Medical Oncology, 2012, 29(1):349-57.

Anti-angiogenic genistein inhibits VEGF-induced endothelial cell activation by decreasing PTK activity and MAPK activation

Xiaoping Yu, Jundong Zhu, Mantian Mi, et al

School of Public Health Chengdu Medical College Chengdu China; Department of Burn Injury and Plastic Surgery, The First Affiliated Hospital Chengdu Medical College Chengdu China; Department of Nutrition and Food Hygiene, School of Preventive MedicineThe Third Military Medical University Chongqing China

Genistein (Gen), a soy isoflavone, is considered to exert potent antitumor effect partially through its anti-angiogenesis property.

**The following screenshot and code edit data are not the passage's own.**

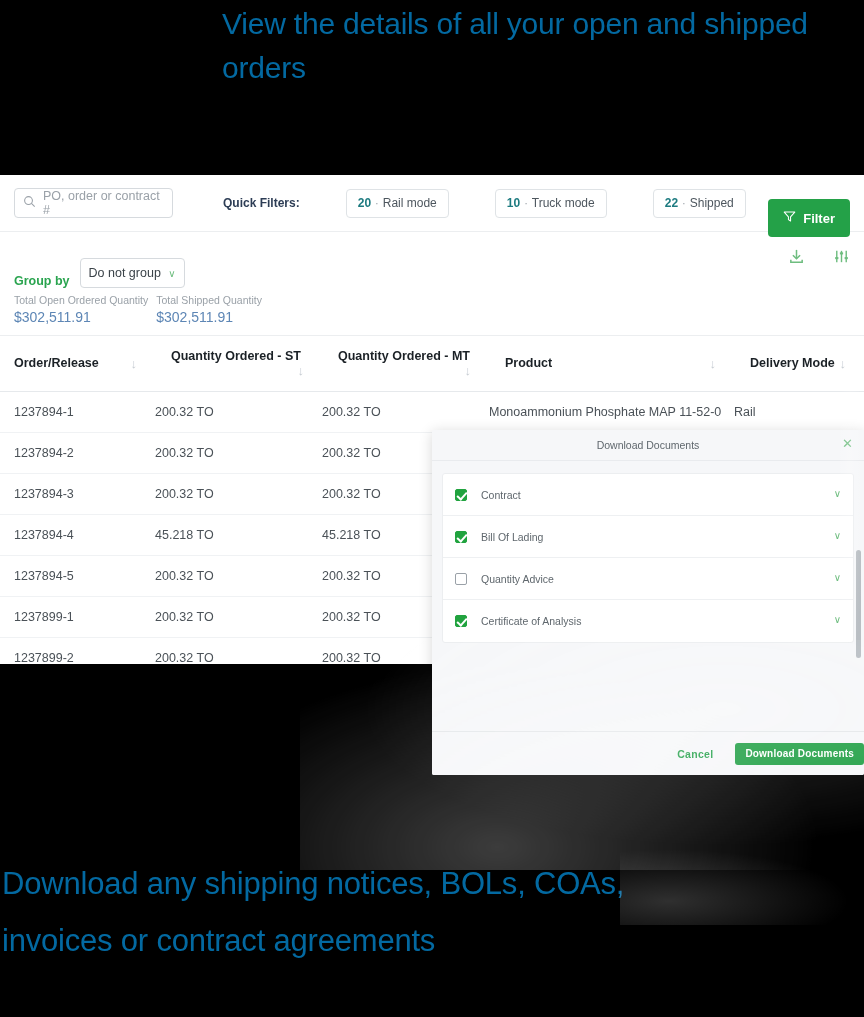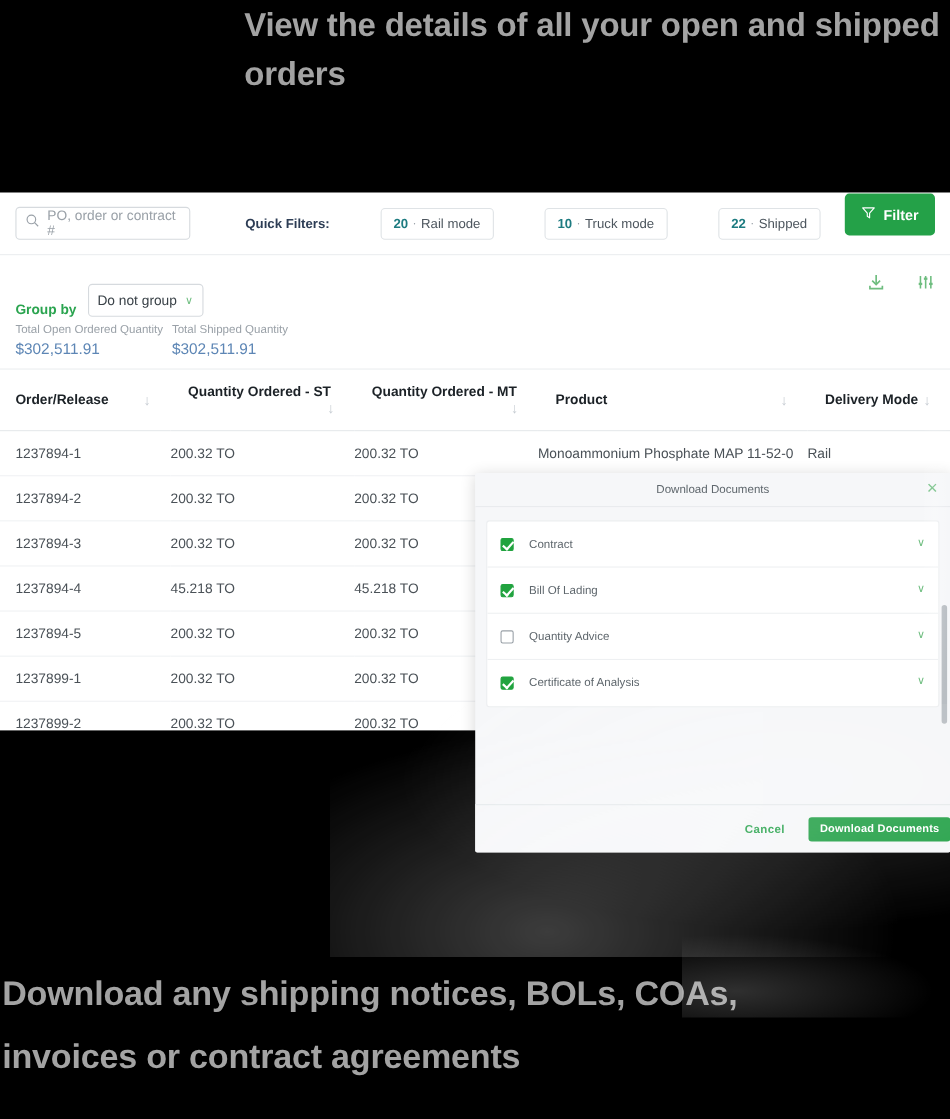--- a/index.html
+++ b/index.html
@@ -15,10 +15,10 @@
   
   .headline {
     position: absolute;
-    color: #a3a3a3;
+    color: #0369a1;
     font-size: 30px;
     line-height: 1.45;
-    font-weight: 700;
+    font-weight: 400;
     letter-spacing: -0.2px;
   }
   #top-headline {

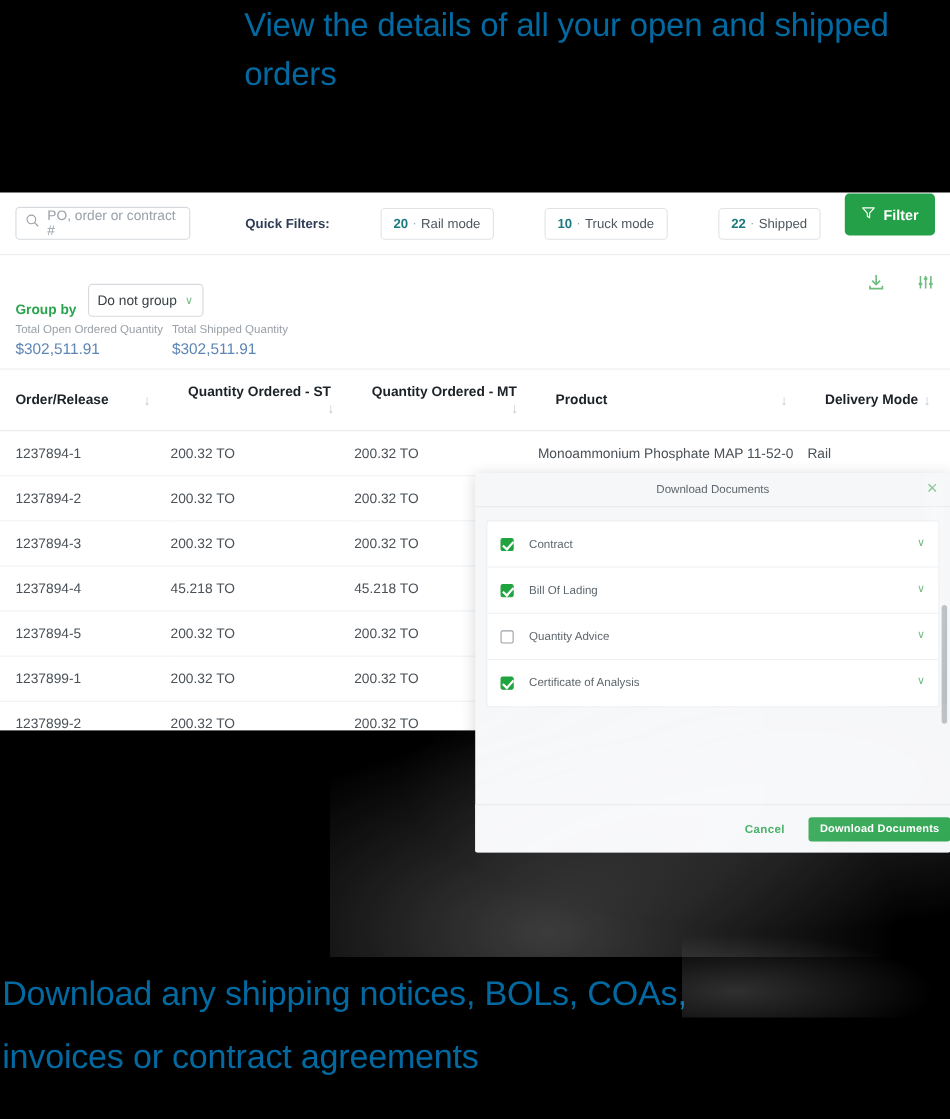--- a/index.html
+++ b/index.html
@@ -91,7 +91,7 @@
   }
   .filter-btn {
     position: absolute;
-    right: 14px; top: 1px;
+    right: 14px; top: 24px;
     height: 38px;
     background: #24a148;
     color: #fff;

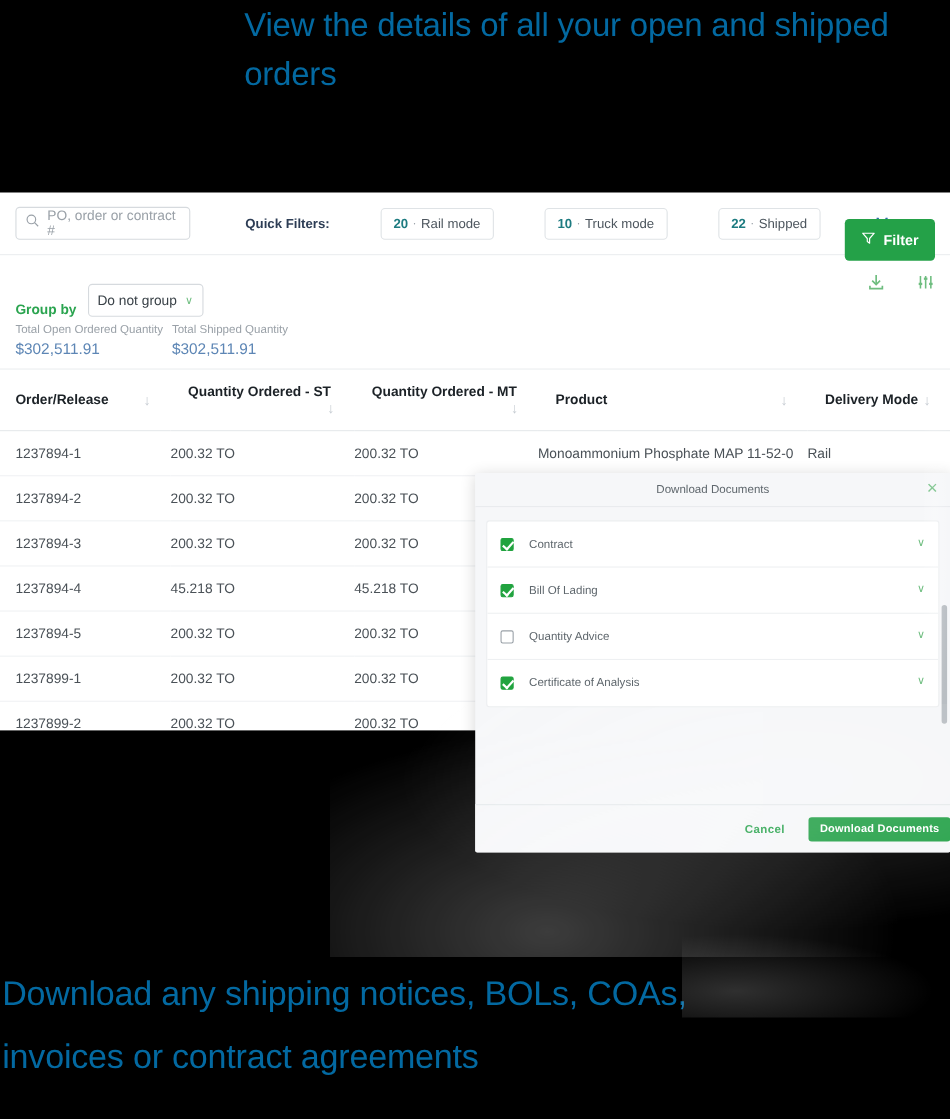--- a/index.html
+++ b/index.html
@@ -26,7 +26,7 @@
     text-align: left;
   }
   #bottom-caption {
-    left: 2px; top: 875px; width: 700px;
+    left: 2px; top: 855px; width: 700px;
     font-size: 31px; line-height: 1.85;
   }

However, the precise molecular mechanism is still unknown. Our previous investigations have demonstrated that genistein down-regulates expression of pro-angiogenic factors via inhibiting protein tyrosine kinase (PTK) activity both in breast cancer cells and in xenograft tumors. In the present experiment, we chose cultured human umbilical vein endothelial cells (HUVECs), which have a considerable role in tumor angiogenesis formation, to explore the influence of genistein on VEGF-stimulated endothelial cell activation and the underlying mechanism. Stimulation of human primary HUVECs by VEGF not only increased endothelial cell protein tyrosine kinase (PTK) activity but also augmented matrix metalloproteinase-2 (MMP-2), -9 secretions and increased MMP-2, -9 activities. Treatment of ECs with genistein induced VEGF-loaded endothelial apoptosis by inhibiting production and activity of matrix metalloproteinases (MMPs). In addition, exposure to genistein decreased activation of JNK and p38, not ERK-1/2, induced by VEGF. Collectively, our findings suggested that the inhibition of PTK activity and MAPK activation and the decrease in MMPs production and activity by genistein interrupt VEGF-stimulated endothelial cell activation, which thereby may represent a mechanism that would explain the anti-angiogenesis effect of genistein and its cancer-protective function.

美国《医药肿瘤学》，2012年3月

抗血管生成的金雀异黄素通过降低PTK活性和 MAPK 活化抑制 VEGF 诱导的内皮细胞活化

于小平，朱骏东，米漫天，等

中国成都公共健康医学院；成都医学院第一附属医院烧伤和整形手术科；重庆第三军医大学预防医学院营养与食品卫生系

金雀异黄素 （Gen），一种大豆异黄酮，被认为部分通过抗血管生成属性可以发挥强大的抗肿瘤作用。然而，精确的分子机制目前仍不清楚。我们以前的探究表明，在异种移植肿瘤和乳腺癌细胞中金雀异黄素下调促血管生成分子的表达通过抑制蛋白酪氨酸激酶 (PTK) 活性。在本实验中，我们选择了体外培养的人体脐带静脉内皮细胞 (Huvec)，对肿瘤血管形成具有相当大的作用，来探讨金雀异黄素对 VEGF 刺激的内皮细胞活化和基本机制的影响。VEGF刺激人体原发性 Huvec 细胞基因不仅增加内皮细胞蛋白酪氨酸激酶 (PTK) 的活性而且拓宽了基质金属蛋白酶-2 (MMP-2)，-9 分泌物并增强了基质金属蛋白酶-2，-9 的活性。用金雀异黄素治疗ECs通过抑制基质金属蛋白酶 (MMPs) 的产生和活性诱导了VEGF 负载的内皮细胞凋亡。此外，接触金雀异黄素降低了 JNK 和 p38的活性，但不包括被VEGF诱导的ERK 1/2。总之，我们的研究结果认为金雀异黄素抑制酪氨酸激酶的活性，激活 MAPK以及降低MMPs的产生和活性，中断了 VEGF 刺激的内皮细胞活化，从而可能代表一种机制，可以解释金雀异黄素的抗血管生成作用以及防癌功效。